Open jmonteroers opened 1 month ago

jmonteroers commented 1 month ago

First of all, thank you for providing such an exciting utility.

In the code, the base score is assumed to be in the logit scale (for example, when defining tree_leafs in XGBScorecardConstructor.construct_scorecard). However, the following MRE shows that the base score seems to be instead in the probability scale:

import xgboost as xgb
from sklearn.datasets import load_breast_cancer
from xgboost import DMatrix
from xbooster.constructor import XGBScorecardConstructor

import numpy as np
from scipy.special import expit

data = load_breast_cancer()
X, y = data.data, data.target

# Build and fit classifier with only two trees
model = xgb.XGBClassifier(n_estimators=2, eval_metric='logloss')
model.fit(X, y)

# Retrieve base score using constructor class
scorecard_constructor = XGBScorecardConstructor(
    model, X, y
)
bscore = scorecard_constructor.base_score

# Return scores using individual trees
individual_preds = [tree.predict(DMatrix(X), output_margin=True) for tree in model.get_booster()]
# hacky way to get base score
# base_score_matrix = (base score + score_T1)+ (base_score + score_T2) - (base_score + score_T1 + score_T2) = base_score 
# NOTE: this must be in the logit scale
base_score_matrix = sum(individual_preds) - model.predict(X, output_margin=True)
# Transform into probability scale
base_score_matrix = expit(base_score_matrix)

# Assertion
check_arr = np.isclose(base_score_matrix, bscore)
assert np.all(check_arr), "Base score not in probability scale"

The trick is to use two trees only to have the base score repeated twice in their individual predictions, and then substract the actual prediction in the raw score scale (logit) to identify the actual raw score being used, again in the logit scale.
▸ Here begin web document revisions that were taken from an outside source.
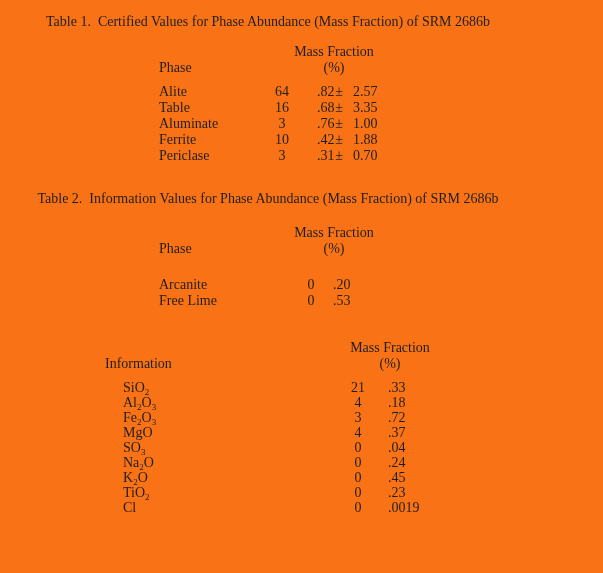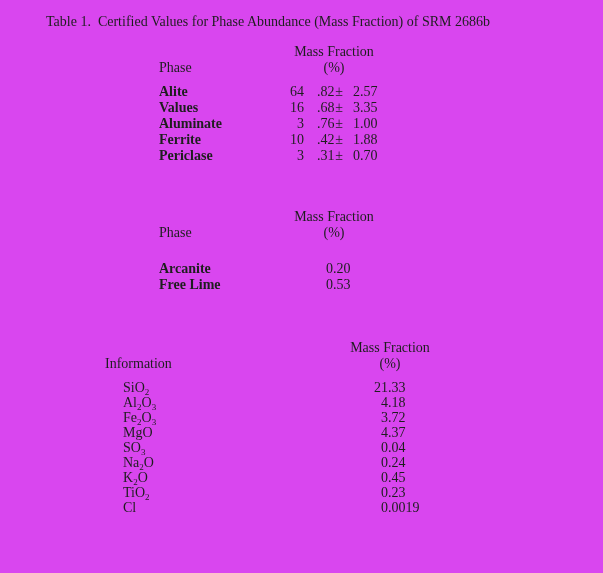--- a/index.html
+++ b/index.html
@@ -12,21 +12,21 @@
     background: #fefefe;
     font-family: "Liberation Serif", "DejaVu Serif", serif;
     font-size: 14px;
     color: #1e1e1e;
     overflow: hidden;
   }
   #page {
     position: relative;
     width: 603px;
     height: 573px;
-    background: #d946ef;
+    background: #f97316;
   }
   .table-section {
     position: absolute;
     left: 0;
     width: 603px;
   }
   .t1 { top: 14px; }
   .t2 { top: 191px; }
   .t3 { top: 324px; }
 
@@ -72,34 +72,34 @@
   .t3 .rows { margin-top: 8px; }
 
   .row {
     position: relative;
     height: 16px;
     line-height: 16px;
   }
   .t3 .row { height: 15px; line-height: 15px; padding-left: 45px; }
 
   .c-label { position: absolute; white-space: pre; }
-  .t1 .c-label, .t2 .c-label { left: 159px; font-weight: bold; }
+  .t1 .c-label, .t2 .c-label { left: 159px; }
   .t3 .c-label { left: 123px; }
 
   .c-int {
     position: absolute;
     width: 44px;
-    text-align: right;
+    text-align: center;
   }
   .c-frac { position: absolute; }
   .t1 .c-int  { left: 260px; }
   .t1 .c-frac { left: 317px; }
   .t2 .c-int  { left: 289px; }
   .t2 .c-frac { left: 333px; }
-  .t3 .c-int  { left: 344px; }
+  .t3 .c-int  { left: 336px; }
   .t3 .c-frac { left: 388px; }
 
   .c-pm {
     position: absolute;
     left: 330px;
     width: 18px;
     text-align: center;
   }
   .c-unc { position: absolute; left: 353px; }
 
@@ -125,21 +125,21 @@
     </div>
     <div class="rows">
         <div class="row">
           <span class="c-label">Alite</span>
           <span class="c-int">64</span>
           <span class="c-frac">.82</span>
           <span class="c-pm">±</span>
           <span class="c-unc">2.57</span>
         </div>
         <div class="row">
-          <span class="c-label">Values</span>
+          <span class="c-label">Table</span>
           <span class="c-int">16</span>
           <span class="c-frac">.68</span>
           <span class="c-pm">±</span>
           <span class="c-unc">3.35</span>
         </div>
         <div class="row">
           <span class="c-label">Aluminate</span>
           <span class="c-int">3</span>
           <span class="c-frac">.76</span>
           <span class="c-pm">±</span>
@@ -156,20 +156,21 @@
           <span class="c-label">Periclase</span>
           <span class="c-int">3</span>
           <span class="c-frac">.31</span>
           <span class="c-pm">±</span>
           <span class="c-unc">0.70</span>
         </div>
       </div>
   </div>
 
   <div class="table-section t2">
+    <div class="tbl-title">Table 2.  Information Values for Phase Abundance (Mass Fraction) of SRM 2686b</div>
     <div class="hdr">
       <div class="c2h-l1">Mass Fraction</div>
       <div class="c2h-l2">(%)</div>
       <div class="c1h">Phase</div>
     </div>
     <div class="rows">
         <div class="row">
           <span class="c-label">Arcanite</span>
           <span class="c-int">0</span>
           <span class="c-frac">.20</span>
Then I compare it against the base score used in the XGBScorecardConstructor class. They only match after transforming the former into the probability scale, that is why the assertion does not fail. I would advise to add this idea as a test to the test suite at some point.

Happy to help if this indeed needs some fixing 😄

jmonteroers commented 1 month ago

Further evidence that the base score is in the probability scale, in this demo the base score is defined as 0.5, and has to be transformed back into the logit scale to be used as a base score.